• _EXERCISE MATERIAL_
══════
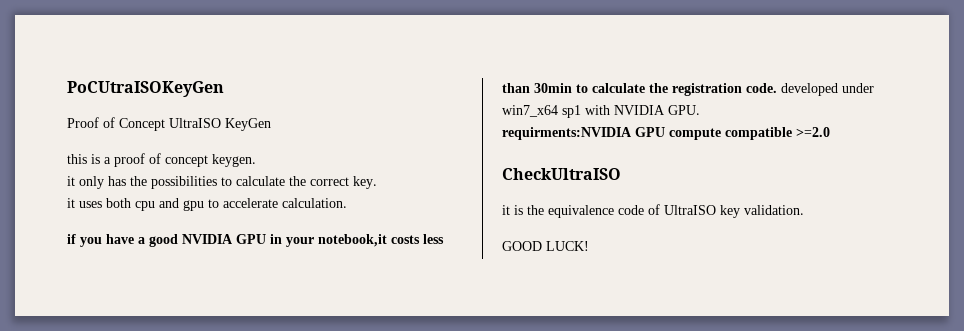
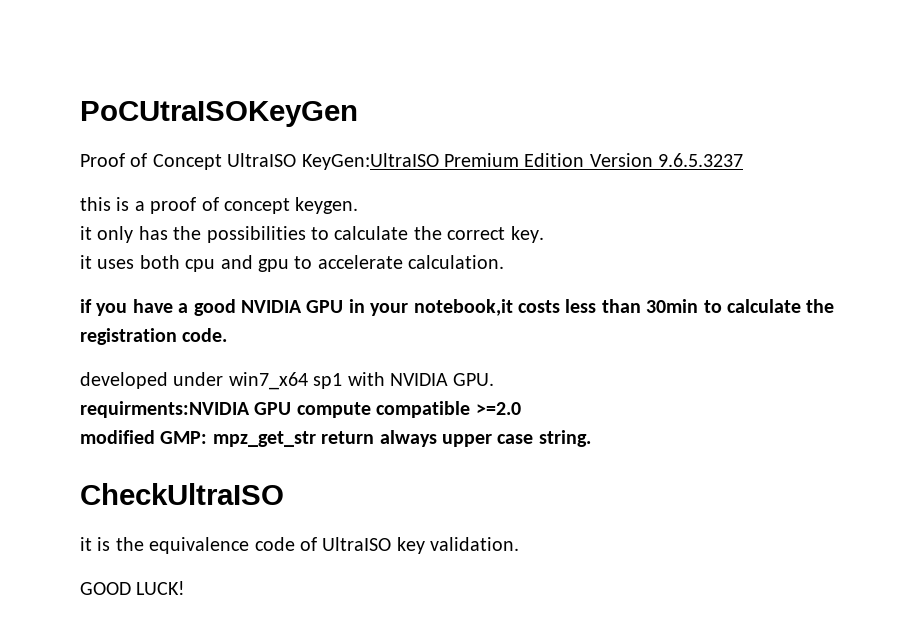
[225,118,271,131] KeyGen -> [301,153,744,170] KeyGen:UltraISO Premium Edition Version 9.6.5.3237
(777, 88) none -> (228, 335) //
(830, 132) none -> [80,430,591,447] // modified GMP: mpz_get_str return always upper case string.

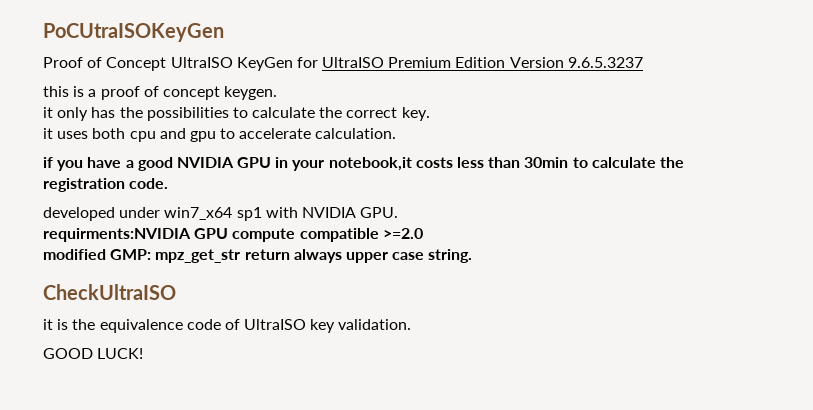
[301,153,439,170] KeyGen:UltraISO -> [236,57,385,71] KeyGen for UltraISO

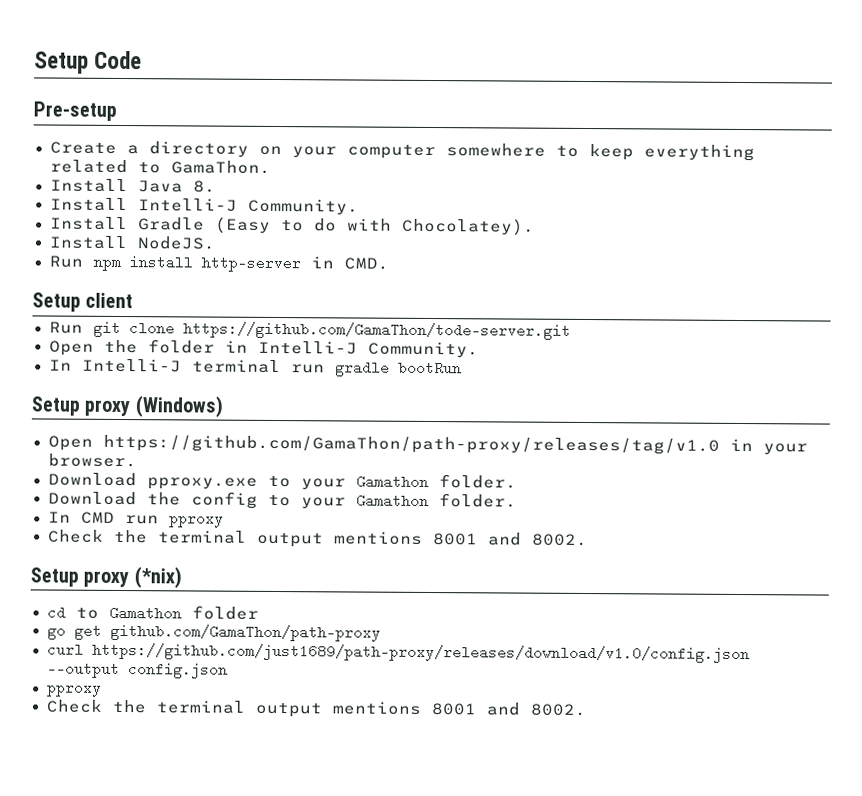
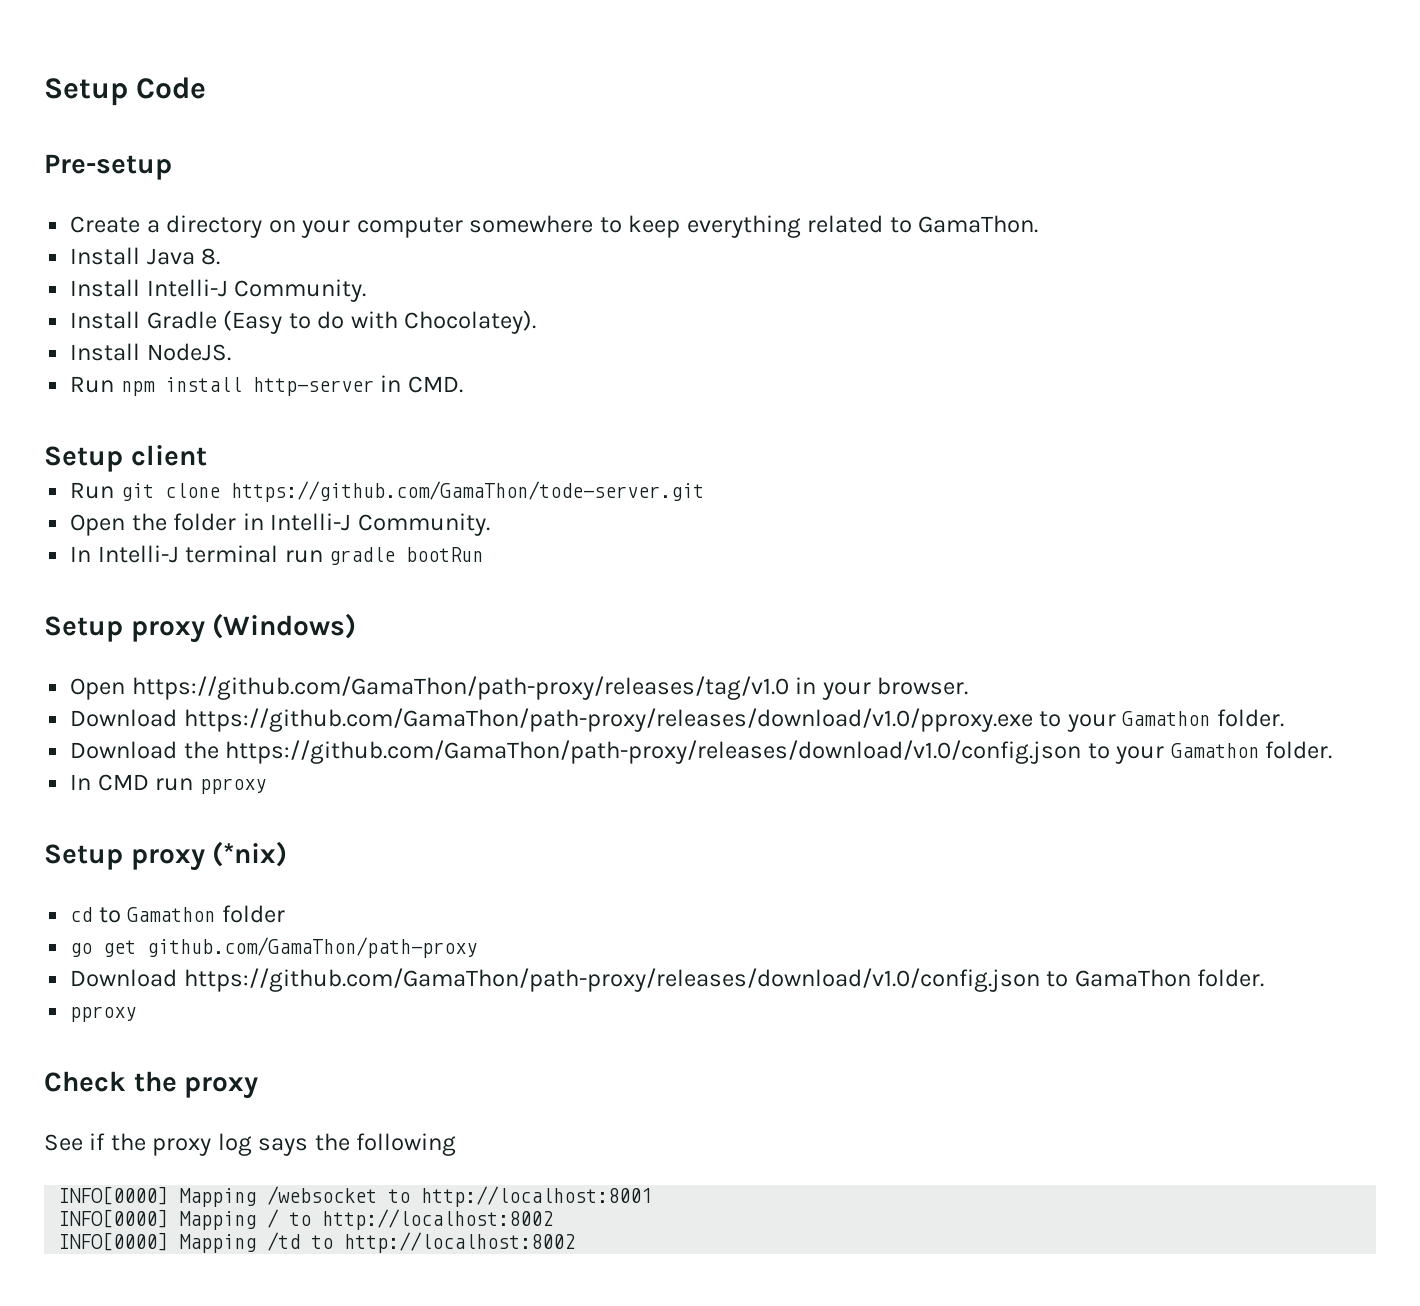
[146,477,258,490] pproxy.exe -> [183,708,1033,732] https://github.com/GamaThon/path-proxy/releases/download/v1.0/pproxy.exe
[190,491,258,509] config -> [225,740,1082,764] https://github.com/GamaThon/path-proxy/releases/download/v1.0/config.json
[47,529,588,548] // Check the terminal output mentions 8001 and 8002. -> (266, 786) none
[46,642,750,664] [46,661,228,679] [46,685,102,697] [45,699,587,718] curl https://github.com/just1689/path-proxy/releases/download/v1.0/config.json --output config.json // pproxy // Check the terminal output mentions 8001 and 8002. -> [70,968,1265,992] [70,1006,137,1022] [44,1071,259,1099] [44,1133,457,1156] [58,1186,653,1207] [58,1209,554,1230] [58,1232,576,1253] Download https://github.com/GamaThon/path-proxy/releases/download/v1.0/config.json to GamaThon folder. // pproxy // Check the proxy // See if the proxy log says the following // INFO[0000] Mapping /websocket to http://localhost:8001 // INFO[0000] Mapping / to http://localhost:8002 // INFO[0000] Mapping /td to http://localhost:8002

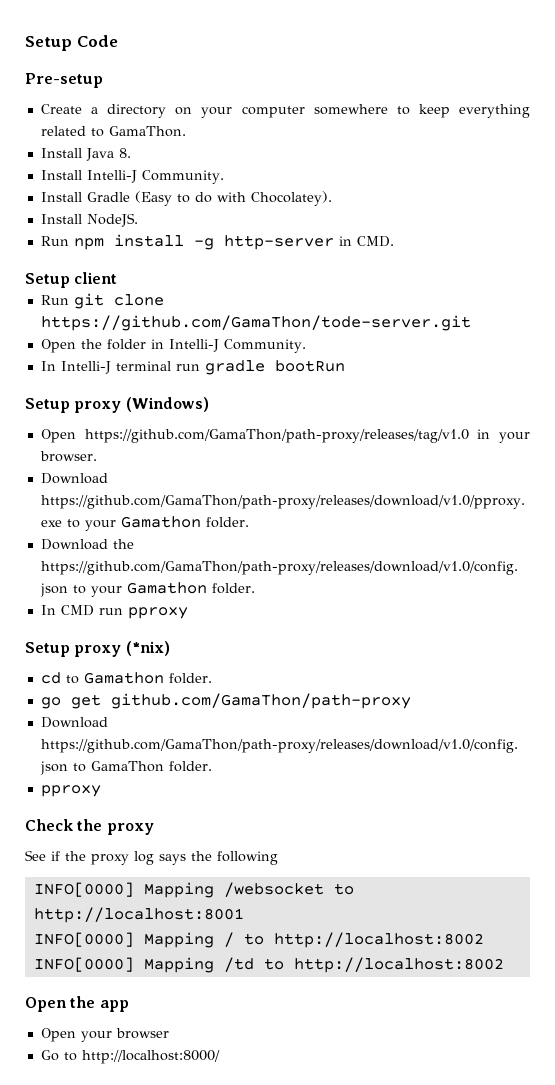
(242, 384) none -> [193,238,214,250] -g
[221,905,285,923] folder -> [168,673,212,684] folder.
(576, 1242) none -> [25,996,129,1012] [40,1028,169,1042] [40,1050,220,1064] // Open the app // Open your browser // Go to http://localhost:8000/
══════
• _TASK DETAILS_
Your copy of the entries above must be exact and must not include pictures.

• _RESULT FOR THIS TASK_
[225,118,271,131] KeyGen -> [301,153,744,170] KeyGen:UltraISO Premium Edition Version 9.6.5.3237
(777, 88) none -> (228, 335) //
(830, 132) none -> [80,430,591,447] // modified GMP: mpz_get_str return always upper case string.

[301,153,439,170] KeyGen:UltraISO -> [236,57,385,71] KeyGen for UltraISO

[146,477,258,490] pproxy.exe -> [183,708,1033,732] https://github.com/GamaThon/path-proxy/releases/download/v1.0/pproxy.exe
[190,491,258,509] config -> [225,740,1082,764] https://github.com/GamaThon/path-proxy/releases/download/v1.0/config.json
[47,529,588,548] // Check the terminal output mentions 8001 and 8002. -> (266, 786) none
[46,642,750,664] [46,661,228,679] [46,685,102,697] [45,699,587,718] curl https://github.com/just1689/path-proxy/releases/download/v1.0/config.json --output config.json // pproxy // Check the terminal output mentions 8001 and 8002. -> [70,968,1265,992] [70,1006,137,1022] [44,1071,259,1099] [44,1133,457,1156] [58,1186,653,1207] [58,1209,554,1230] [58,1232,576,1253] Download https://github.com/GamaThon/path-proxy/releases/download/v1.0/config.json to GamaThon folder. // pproxy // Check the proxy // See if the proxy log says the following // INFO[0000] Mapping /websocket to http://localhost:8001 // INFO[0000] Mapping / to http://localhost:8002 // INFO[0000] Mapping /td to http://localhost:8002

(242, 384) none -> [193,238,214,250] -g
[221,905,285,923] folder -> [168,673,212,684] folder.
(576, 1242) none -> [25,996,129,1012] [40,1028,169,1042] [40,1050,220,1064] // Open the app // Open your browser // Go to http://localhost:8000/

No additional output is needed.